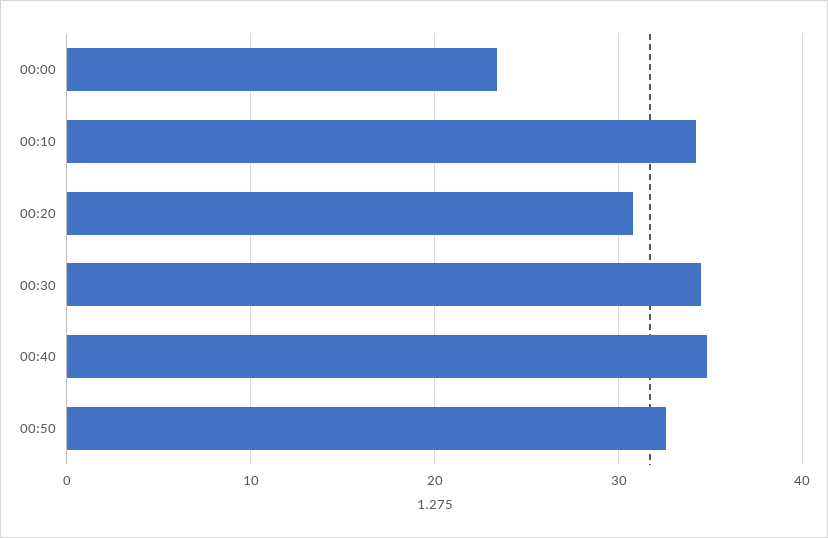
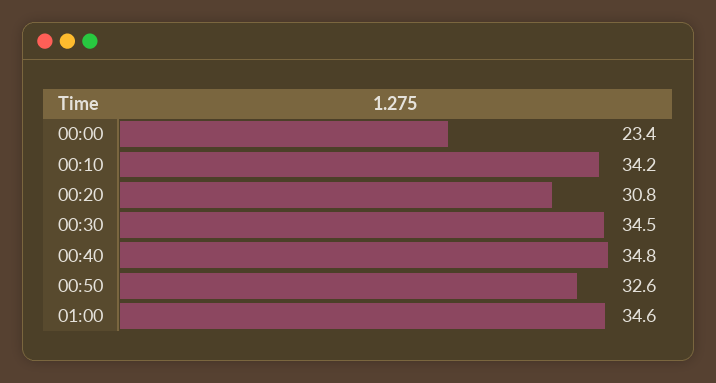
01:00: none -> 34.6

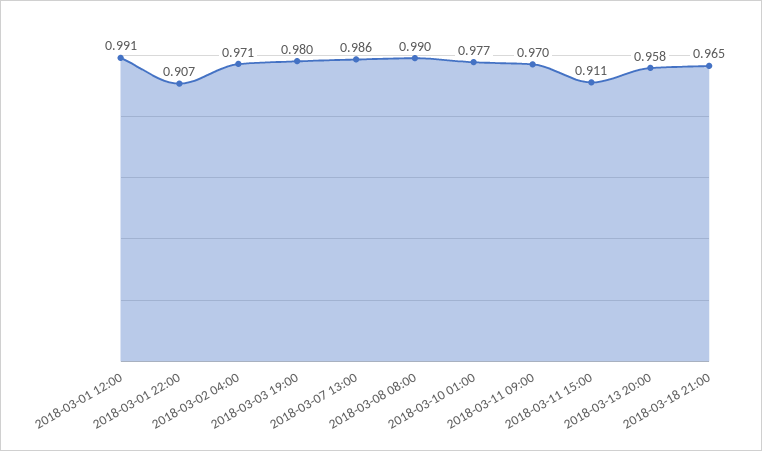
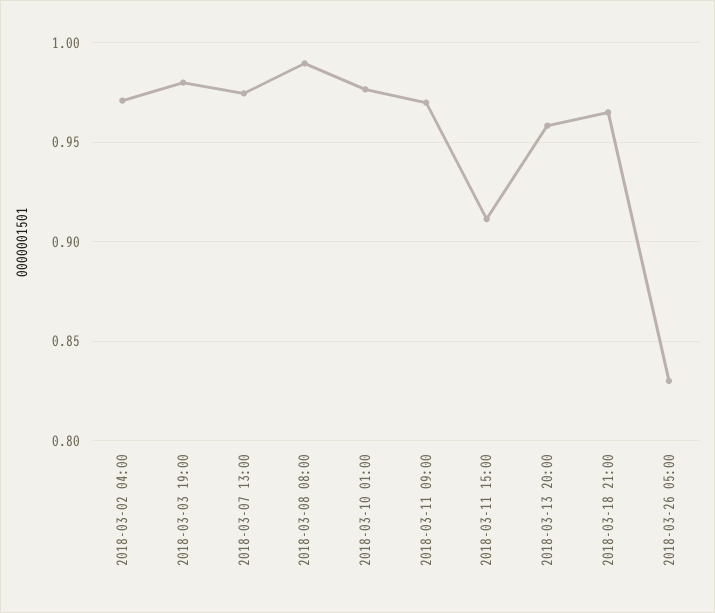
2018-03-01 12:00: 0.991 -> none
2018-03-01 22:00: 0.907 -> none
2018-03-07 13:00: 0.986 -> 0.975
2018-03-26 05:00: none -> 0.83

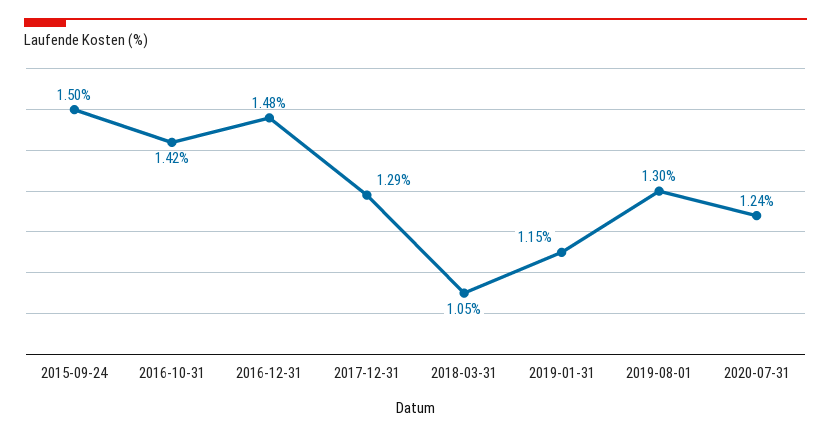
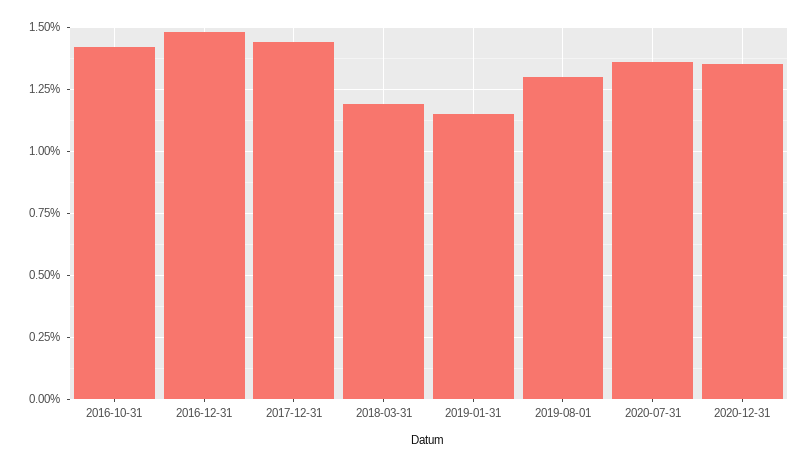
2015-09-24: 1.5 -> none
2017-12-31: 1.29 -> 1.45
2018-03-31: 1.05 -> 1.2
2020-07-31: 1.24 -> 1.35
2020-12-31: none -> 1.35

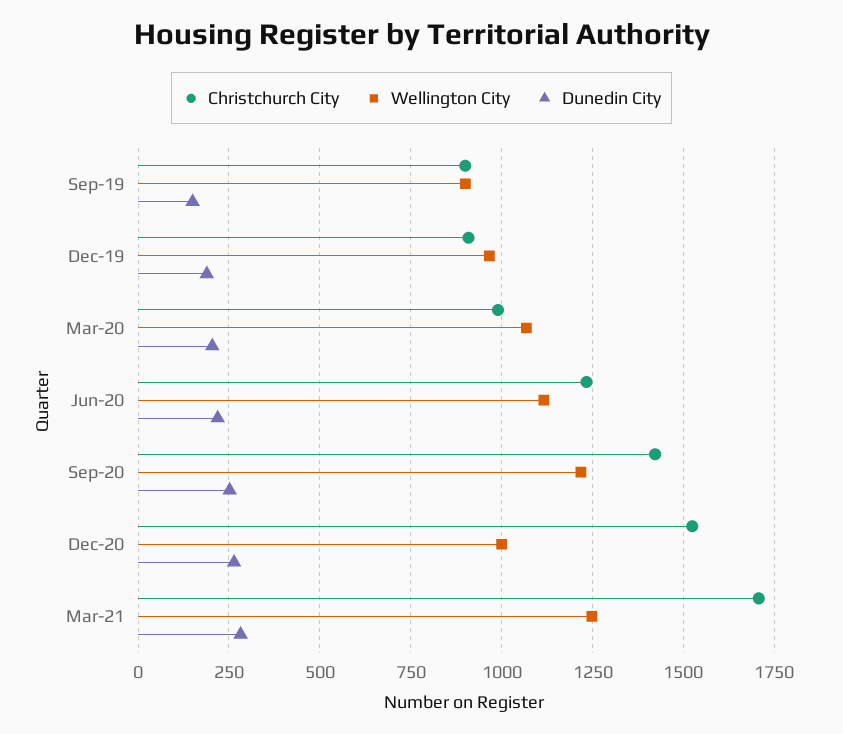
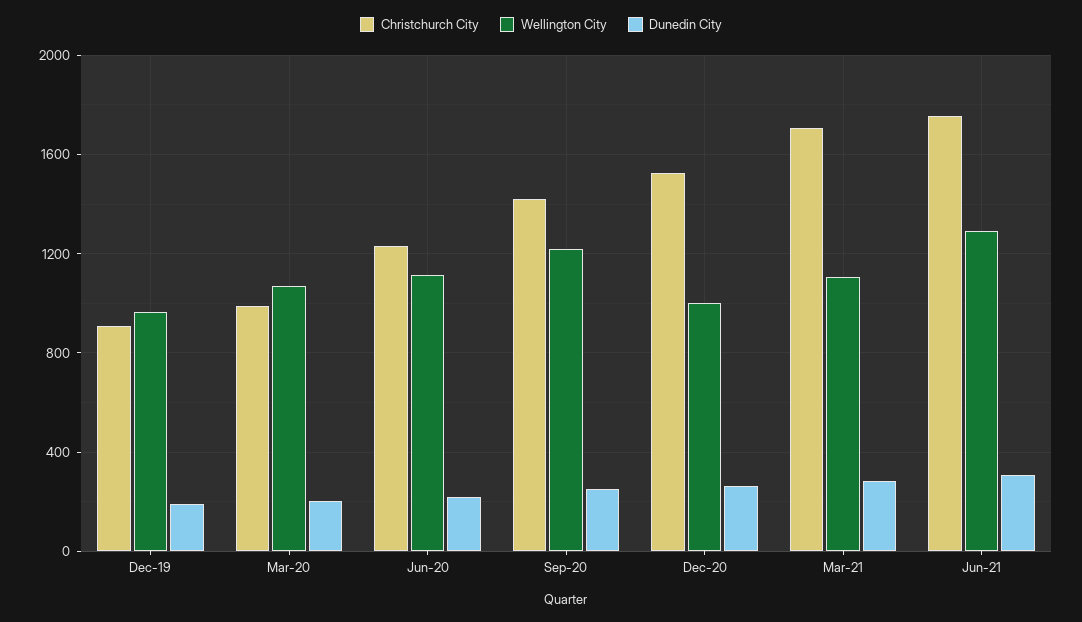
Christchurch City, Sep-19: 900 -> none
Wellington City, Sep-19: 900 -> none
Dunedin City, Sep-19: 150 -> none
Wellington City, Mar-21: 1250 -> 1100
Christchurch City, Jun-21: none -> 1750
Wellington City, Jun-21: none -> 1300
Dunedin City, Jun-21: none -> 300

* * * * * * * * *

Work task: Apart from the pictures, which are to be omitted, every record must be transcribed exactly.

The completed task:
01:00: none -> 34.6

2018-03-01 12:00: 0.991 -> none
2018-03-01 22:00: 0.907 -> none
2018-03-07 13:00: 0.986 -> 0.975
2018-03-26 05:00: none -> 0.83

2015-09-24: 1.5 -> none
2017-12-31: 1.29 -> 1.45
2018-03-31: 1.05 -> 1.2
2020-07-31: 1.24 -> 1.35
2020-12-31: none -> 1.35

Christchurch City, Sep-19: 900 -> none
Wellington City, Sep-19: 900 -> none
Dunedin City, Sep-19: 150 -> none
Wellington City, Mar-21: 1250 -> 1100
Christchurch City, Jun-21: none -> 1750
Wellington City, Jun-21: none -> 1300
Dunedin City, Jun-21: none -> 300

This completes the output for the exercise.